What the exercise asks: Only the pictures should be left out; write out all other data exactly.

Listed entries:
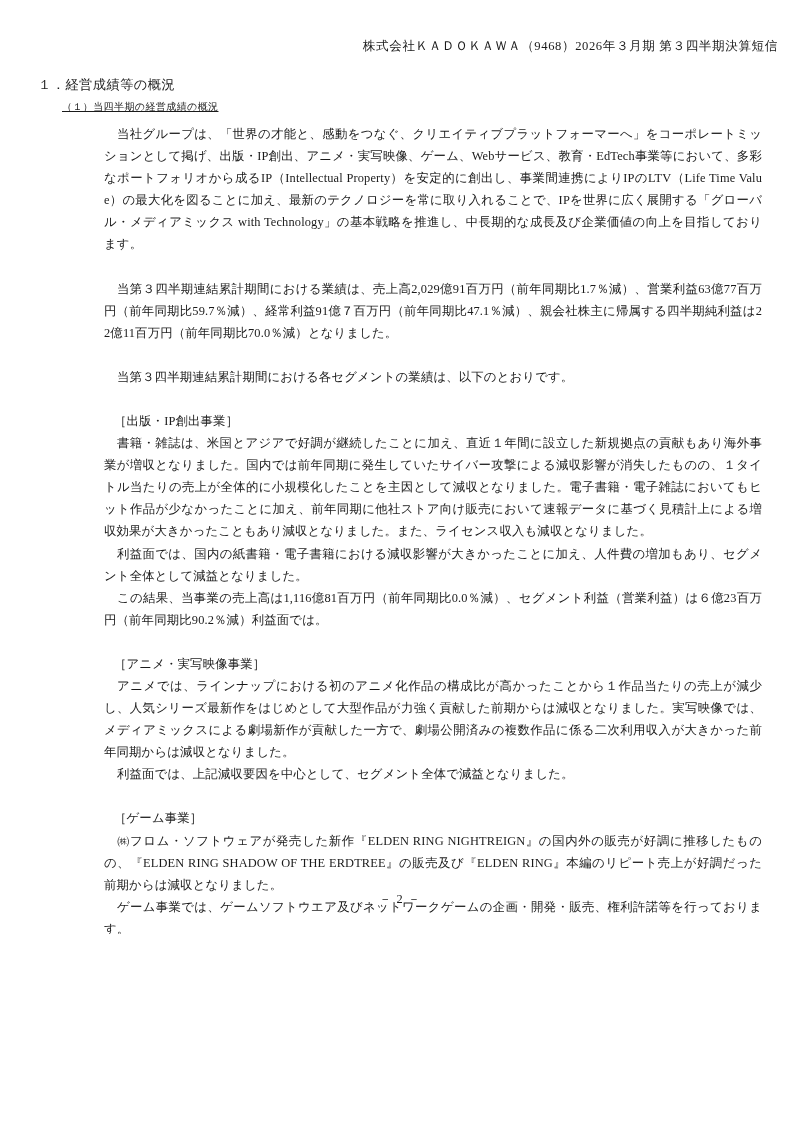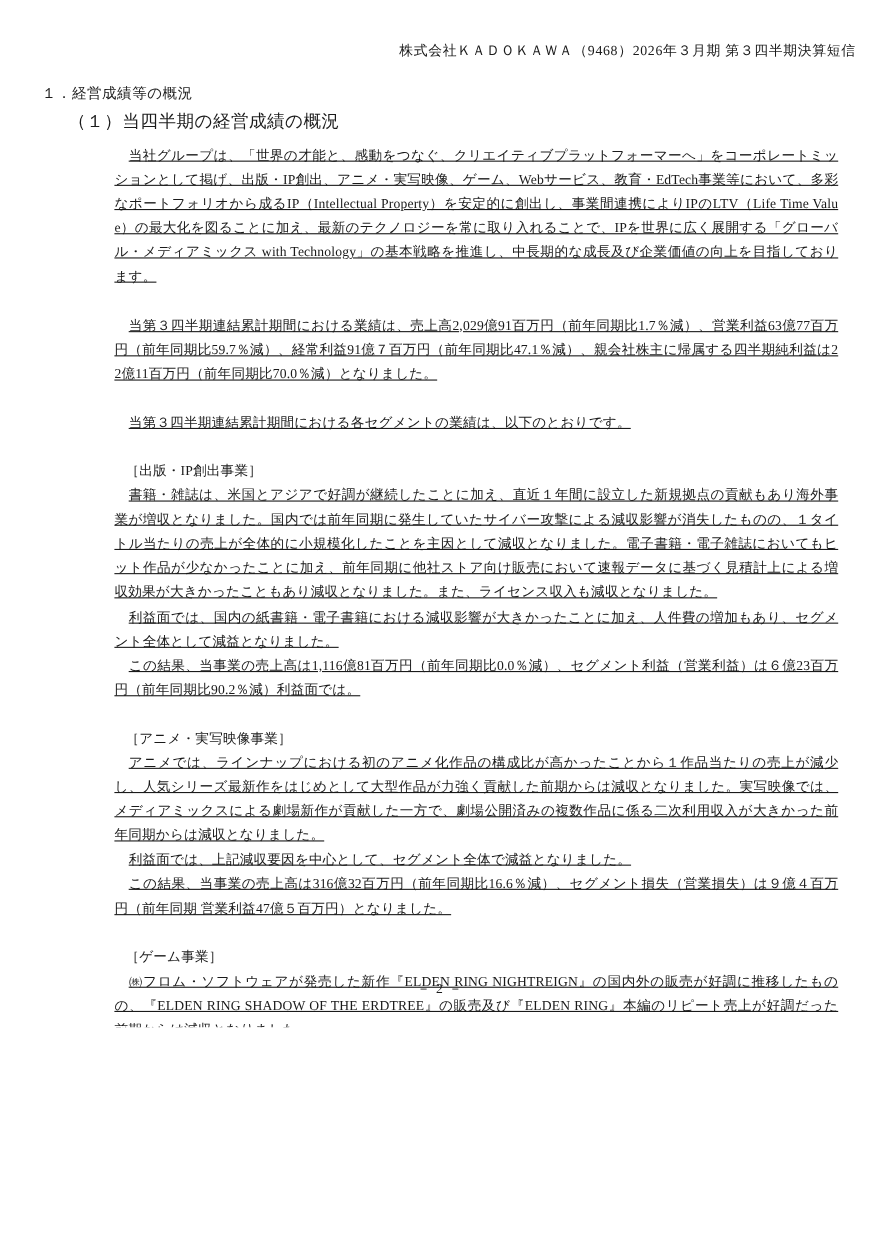--- a/index.html
+++ b/index.html
@@ -45,10 +45,11 @@
     padding-left: 2px;
   }
   .h2 {
-    font-size: 16px;
+    font-size: 10px;
     letter-spacing: 0.4px;
     margin: 0 0 9px 0;
     padding-left: 26px;
+    text-decoration: underline;
   }
 
   

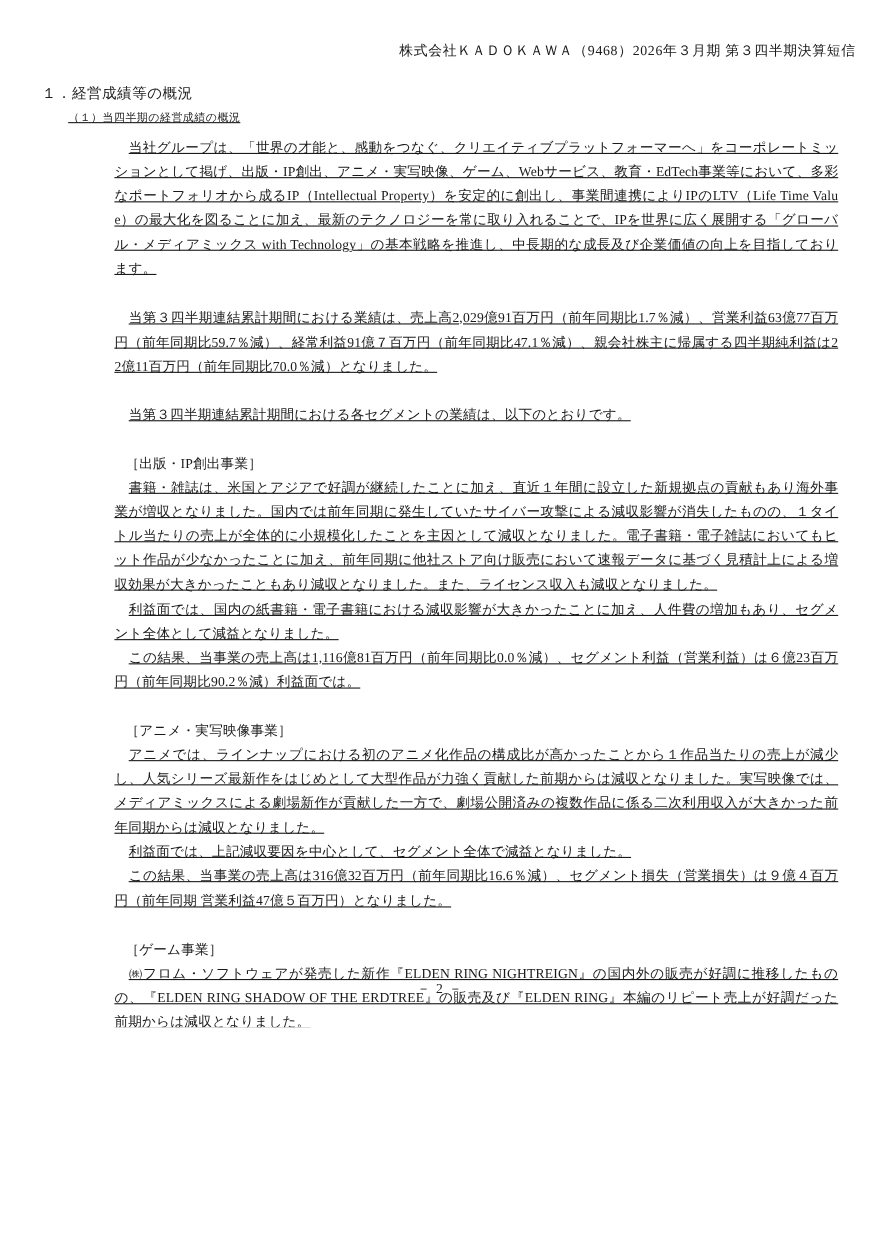--- a/index.html
+++ b/index.html
@@ -64,7 +64,6 @@
     text-justify: inter-character;
     text-indent: 13px;
     word-break: break-all;
-    text-decoration: underline;
   }
 
   .seg-title {

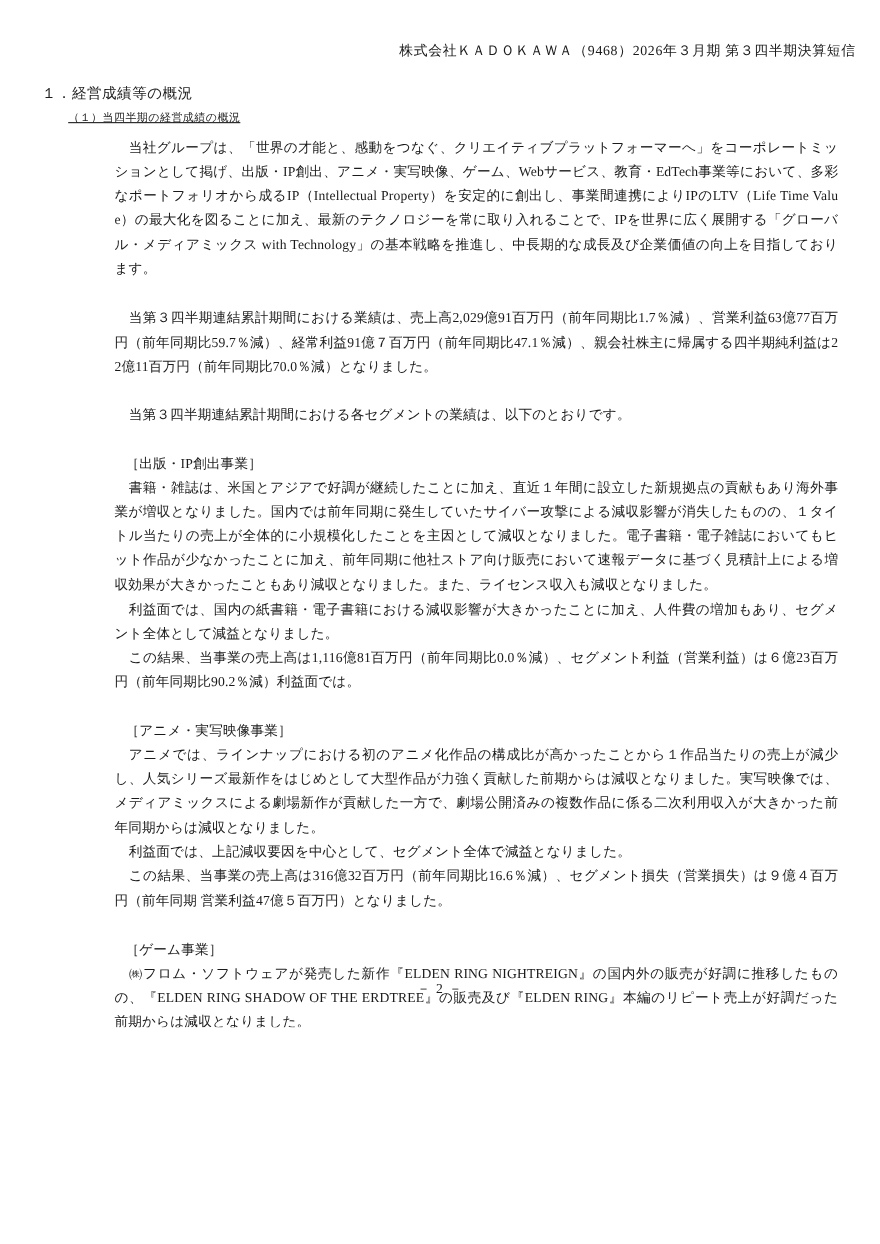--- a/index.html
+++ b/index.html
@@ -128,7 +128,6 @@
       <p class="seg-title">［アニメ・実写映像事業］</p>
       <p class="para">アニメでは、ラインナップにおける初のアニメ化作品の構成比が高かったことから１作品当たりの売上が減少し、人気シリーズ最新作をはじめとして大型作品が力強く貢献した前期からは減収となりました。実写映像では、メディアミックスによる劇場新作が貢献した一方で、劇場公開済みの複数作品に係る二次利用収入が大きかった前年同期からは減収となりました。</p>
       <p class="para">利益面では、上記減収要因を中心として、セグメント全体で減益となりました。</p>
-      <p class="para">この結果、当事業の売上高は316億32百万円（前年同期比16.6％減）、セグメント損失（営業損失）は９億４百万円（前年同期 営業利益47億５百万円）となりました。</p>
     </div>
 
     <div class="gap-md"></div>

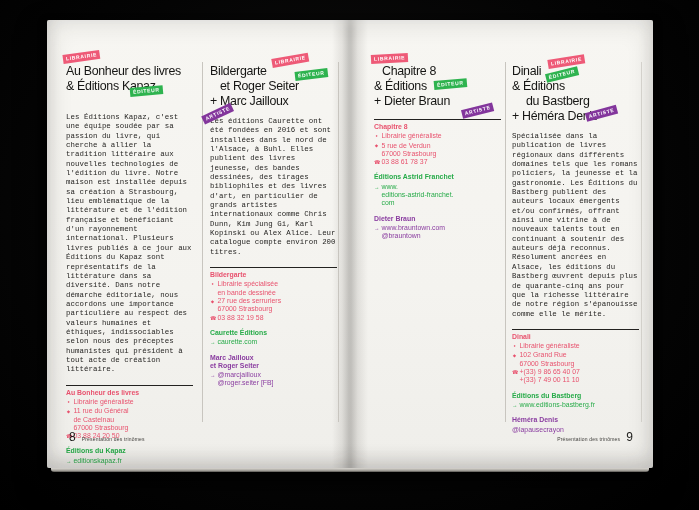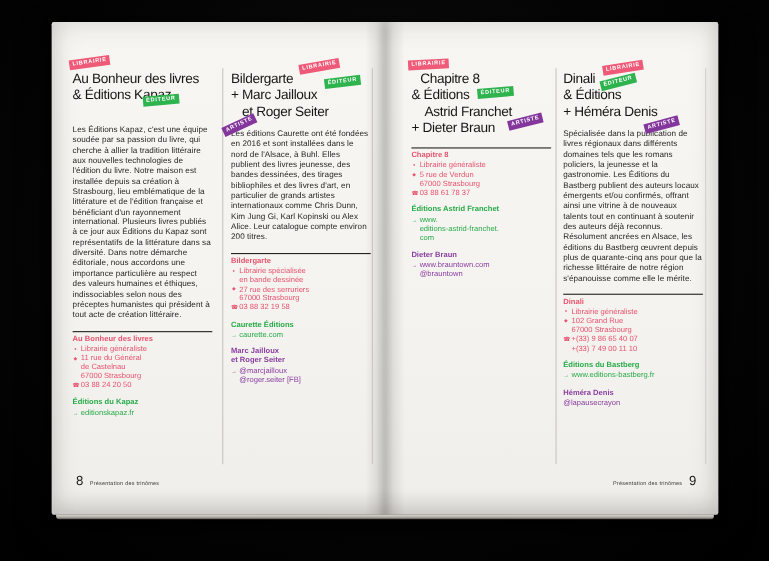--- a/index.html
+++ b/index.html
@@ -115,8 +115,8 @@
         <span class="tag purple" style="top:52px;left:-7px;transform:rotate(-25deg)">ARTISTE</span>
         <h2>
           <span class="hline">Bildergarte</span>
+          <span class="hline ind-10">et Roger Seiter</span>
           <span class="hline">+ Marc Jailloux</span>
-          <span class="hline ind-10">et Roger Seiter</span>
         </h2>
       </div>
       <p class="bodytxt">Les éditions Caurette ont été fondées en 2016 et sont installées dans le nord de l'Alsace, à Buhl. Elles publient des livres jeunesse, des bandes dessinées, des tirages bibliophiles et des livres d'art, en particulier de grands artistes internationaux comme Chris Dunn, Kim Jung Gi, Karl Kopinski ou Alex Alice. Leur catalogue compte environ 200 titres.</p>

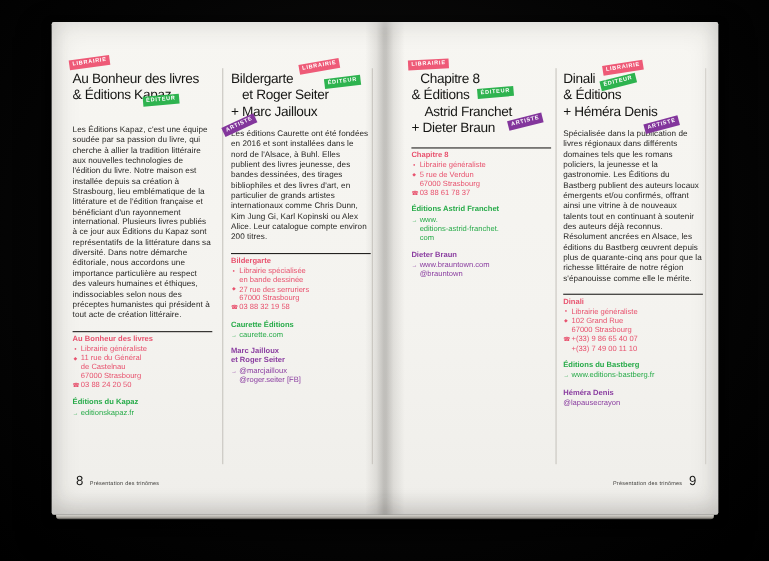--- a/index.html
+++ b/index.html
@@ -165,7 +165,6 @@
         <h2>
           <span class="hline ind-8">Chapitre 8</span>
           <span class="hline">&amp; Éditions</span>
-          <span class="hline ind-12">Astrid Franchet</span>
           <span class="hline">+ Dieter Braun</span>
         </h2>
       </div>

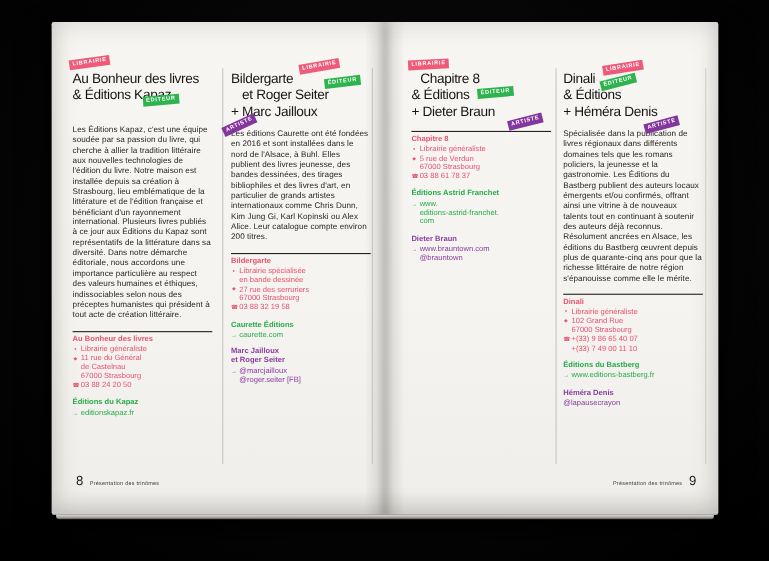--- a/index.html
+++ b/index.html
@@ -213,6 +213,7 @@
         <h2>
           <span class="hline">Dinali</span>
           <span class="hline">&amp; Éditions</span>
+          <span class="hline ind-14">du Bastberg</span>
           <span class="hline">+ Héméra Denis</span>
         </h2>
       </div>

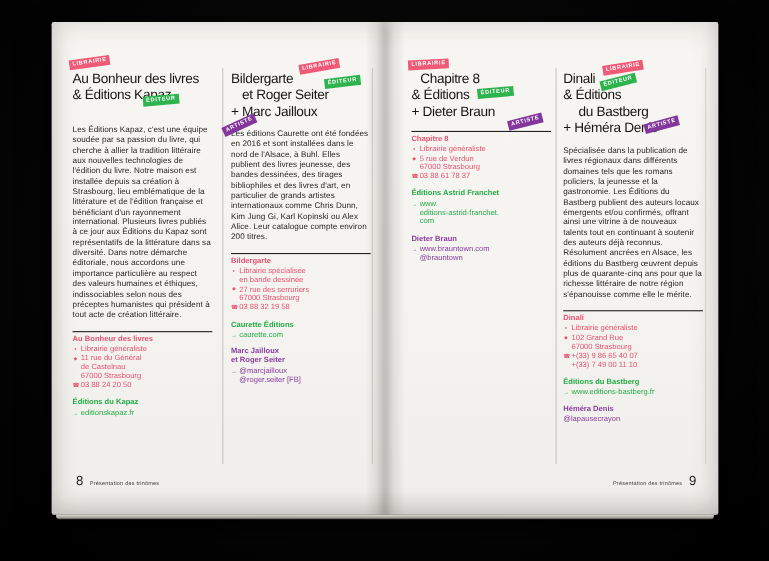--- a/index.html
+++ b/index.html
@@ -32,7 +32,7 @@
   h2{margin:0;font-size:12.4px;line-height:15px;font-weight:400;color:#161614;letter-spacing:-0.3px;}
   .hline{display:block;white-space:nowrap;}
   .ind-8{padding-left:8px}.ind-10{padding-left:10px}.ind-12{padding-left:12px}.ind-14{padding-left:14px}
-  .bodytxt{margin:0;font-size:7.4px;line-height:9.35px;color:#201f1d;letter-spacing:0.05px;}
+  .bodytxt{margin:0;font-size:7.4px;line-height:9.35px;color:#201f1d;letter-spacing:0.05px;font-family:Liberation Mono, monospace;}
   
   .tag{position:absolute;display:inline-block;padding:1px 3px 1.5px;font-size:5px;font-weight:bold;
     letter-spacing:0.7px;color:#fff;white-space:nowrap;transform-origin:left center;z-index:2;}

Solved exercise:
--- a/index.html
+++ b/index.html
@@ -45,10 +45,11 @@
     padding-left: 2px;
   }
   .h2 {
-    font-size: 16px;
+    font-size: 10px;
     letter-spacing: 0.4px;
     margin: 0 0 9px 0;
     padding-left: 26px;
+    text-decoration: underline;
   }
 
   

--- a/index.html
+++ b/index.html
@@ -64,7 +64,6 @@
     text-justify: inter-character;
     text-indent: 13px;
     word-break: break-all;
-    text-decoration: underline;
   }
 
   .seg-title {

--- a/index.html
+++ b/index.html
@@ -128,7 +128,6 @@
       <p class="seg-title">［アニメ・実写映像事業］</p>
       <p class="para">アニメでは、ラインナップにおける初のアニメ化作品の構成比が高かったことから１作品当たりの売上が減少し、人気シリーズ最新作をはじめとして大型作品が力強く貢献した前期からは減収となりました。実写映像では、メディアミックスによる劇場新作が貢献した一方で、劇場公開済みの複数作品に係る二次利用収入が大きかった前年同期からは減収となりました。</p>
       <p class="para">利益面では、上記減収要因を中心として、セグメント全体で減益となりました。</p>
-      <p class="para">この結果、当事業の売上高は316億32百万円（前年同期比16.6％減）、セグメント損失（営業損失）は９億４百万円（前年同期 営業利益47億５百万円）となりました。</p>
     </div>
 
     <div class="gap-md"></div>

--- a/index.html
+++ b/index.html
@@ -115,8 +115,8 @@
         <span class="tag purple" style="top:52px;left:-7px;transform:rotate(-25deg)">ARTISTE</span>
         <h2>
           <span class="hline">Bildergarte</span>
+          <span class="hline ind-10">et Roger Seiter</span>
           <span class="hline">+ Marc Jailloux</span>
-          <span class="hline ind-10">et Roger Seiter</span>
         </h2>
       </div>
       <p class="bodytxt">Les éditions Caurette ont été fondées en 2016 et sont installées dans le nord de l'Alsace, à Buhl. Elles publient des livres jeunesse, des bandes dessinées, des tirages bibliophiles et des livres d'art, en particulier de grands artistes internationaux comme Chris Dunn, Kim Jung Gi, Karl Kopinski ou Alex Alice. Leur catalogue compte environ 200 titres.</p>

--- a/index.html
+++ b/index.html
@@ -165,7 +165,6 @@
         <h2>
           <span class="hline ind-8">Chapitre 8</span>
           <span class="hline">&amp; Éditions</span>
-          <span class="hline ind-12">Astrid Franchet</span>
           <span class="hline">+ Dieter Braun</span>
         </h2>
       </div>

--- a/index.html
+++ b/index.html
@@ -213,6 +213,7 @@
         <h2>
           <span class="hline">Dinali</span>
           <span class="hline">&amp; Éditions</span>
+          <span class="hline ind-14">du Bastberg</span>
           <span class="hline">+ Héméra Denis</span>
         </h2>
       </div>

--- a/index.html
+++ b/index.html
@@ -32,7 +32,7 @@
   h2{margin:0;font-size:12.4px;line-height:15px;font-weight:400;color:#161614;letter-spacing:-0.3px;}
   .hline{display:block;white-space:nowrap;}
   .ind-8{padding-left:8px}.ind-10{padding-left:10px}.ind-12{padding-left:12px}.ind-14{padding-left:14px}
-  .bodytxt{margin:0;font-size:7.4px;line-height:9.35px;color:#201f1d;letter-spacing:0.05px;}
+  .bodytxt{margin:0;font-size:7.4px;line-height:9.35px;color:#201f1d;letter-spacing:0.05px;font-family:Liberation Mono, monospace;}
   
   .tag{position:absolute;display:inline-block;padding:1px 3px 1.5px;font-size:5px;font-weight:bold;
     letter-spacing:0.7px;color:#fff;white-space:nowrap;transform-origin:left center;z-index:2;}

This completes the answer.